Ia merupakan tempat untuk zikir, sholat dan baca Al-Quran. Rosul hanya memerintahkan seorang sahabatnya
untuk mengambil seember air dan menyiram bekas kencing tadi.
Rosul
juga memberikan contoh pada kita bagaimana mengoreksi dan menegur kesalahan orang
yang berbuat dosa (mudznib). Perbedaaan antara pembahasaan ini dengan sebelumnya
adalah pembahasan yang lalu sang pelaku tidak tahu bahwa yang dilakukannya
adalah salah berbeda dengan pembahasan ini dimana sang pelaku mengetahui bahwa
perbuatannya salah namun ia tetap sengaja melakukannya.
Walau
adat dan agama sebenarnya tidak menyalahkan siapa saja yang menghukum orang
yang salah dengan hukuman yang setimpal bahkan ia juga mencela pelakunya karena
orang yang melakukan perbuatan ini sadar dan sudah mengetahuinya apalagi bila
ia juga ternyata mengetahui hukuman perbuatannya itu.

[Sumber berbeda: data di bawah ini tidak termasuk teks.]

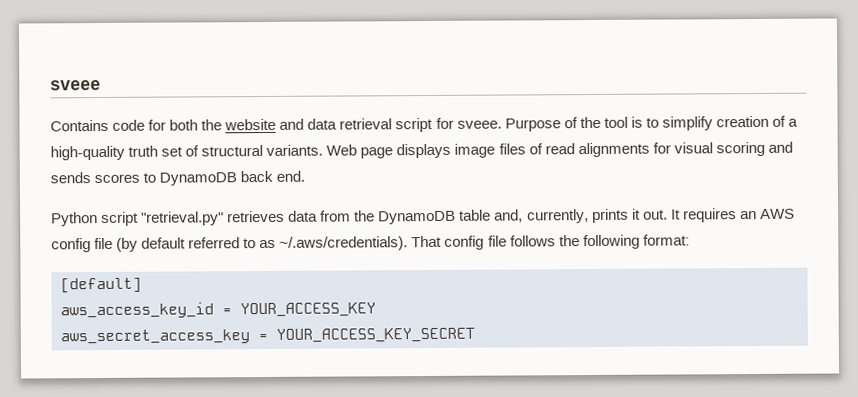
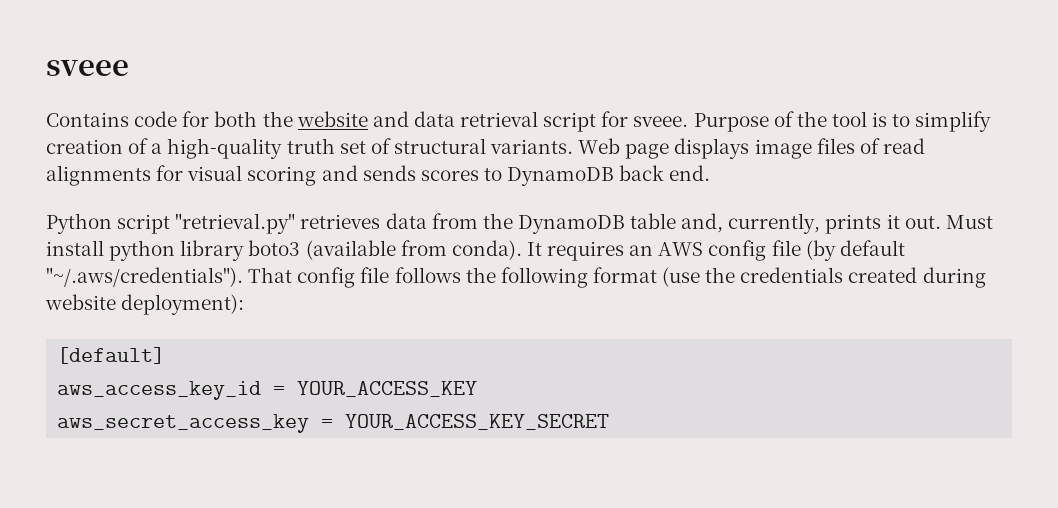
(668, 214) none -> [945,215,993,229] [46,240,522,261] Must install python library boto3 (available from conda).
[188,236,409,251] referred to as ~/.aws/credentials). -> [46,267,243,287] "~/.aws/credentials").
[642,234,690,246] format: -> [592,267,986,288] [45,294,245,315] format (use the credentials created during website deployment):

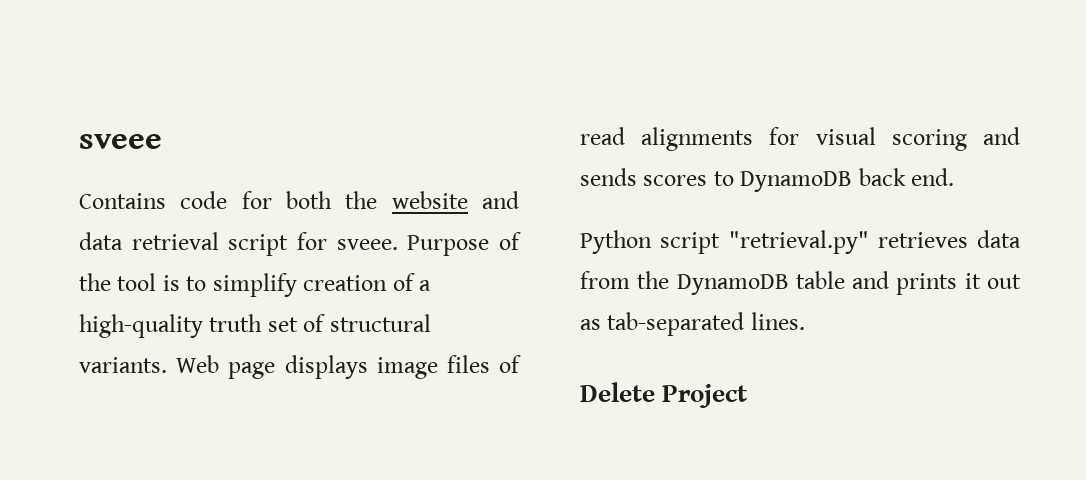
[681,213,993,234] [46,240,905,261] [46,267,986,288] [45,294,245,315] [57,347,166,364] [57,381,478,400] [57,414,610,433] and, currently, prints it out. Must install python library boto3 (available from conda). It requires an AWS config file (by default "~/.aws/credentials"). That config file follows the following format (use the credentials created during website deployment): // [default] // aws_access_key_id = YOUR_ACCESS_KEY // aws_secret_access_key = YOUR_ACCESS_KEY_SECRET -> [852,271,1021,295] [580,312,805,336] [580,382,748,408] and prints it out as tab-separated lines. // Delete Project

Namun kita akan
mendapatkan pemandangan yang berbeda ketika kita memperhatikan cara Rosul
berinteraksi dengan golongan kedua ini.
Kisah
pertama diriwayatkan Imam Bukhori dan Muslim tentang seorang lelaki yang
menggauli istrinya pada siang hari bulan Romadhon. Rosul memberikan solusi
padanya dengan tiga alternatif; membebaskan budak, puasa dua bulan
berturut-turut dan memberi makan enam puluh orang miskin. Lelaki tadi ternyata
tidak menyanggupi ketiga alternatif ini. Rosul kemudian terdiam sejenak hingga
ada seseorang yang memberikan sekantung kurma. Lelaki tadi kemudian diperintah
untuk mensedekahkannya. Tanpa disangka ternyata lelaki tadi tidak mendapat
orang yang lebih miskin darinya. Serentak Rosul pun tertawa hingga terlihat
giginya kemudian ia memerintahkan pemuda tadi untuk memberi makan kurma itu
pada keluarganya.
Dari
kisah ini sangatlah tampak bagaimana Rosul menyikapi kesalahan, termasuk yang
sengaja dilakukan sang pelaku. Kita dapat menyaksikan kasih sayangnya yang
begitu besar pada umatnya. Dimana orang yang sudah jelas melakukan kesalahan besar
dengan sengaja bahkan ia juga tak mampu untuk melaksanakan hukuman yang
diberikan padanya. Namun tanpa disangka
akan terjadi happy ending dimana ia tidak mendapat balasan yang setimpal
dari kesalahannya malah mendapat nikmat yang dapat dibagikan pada keluarganya.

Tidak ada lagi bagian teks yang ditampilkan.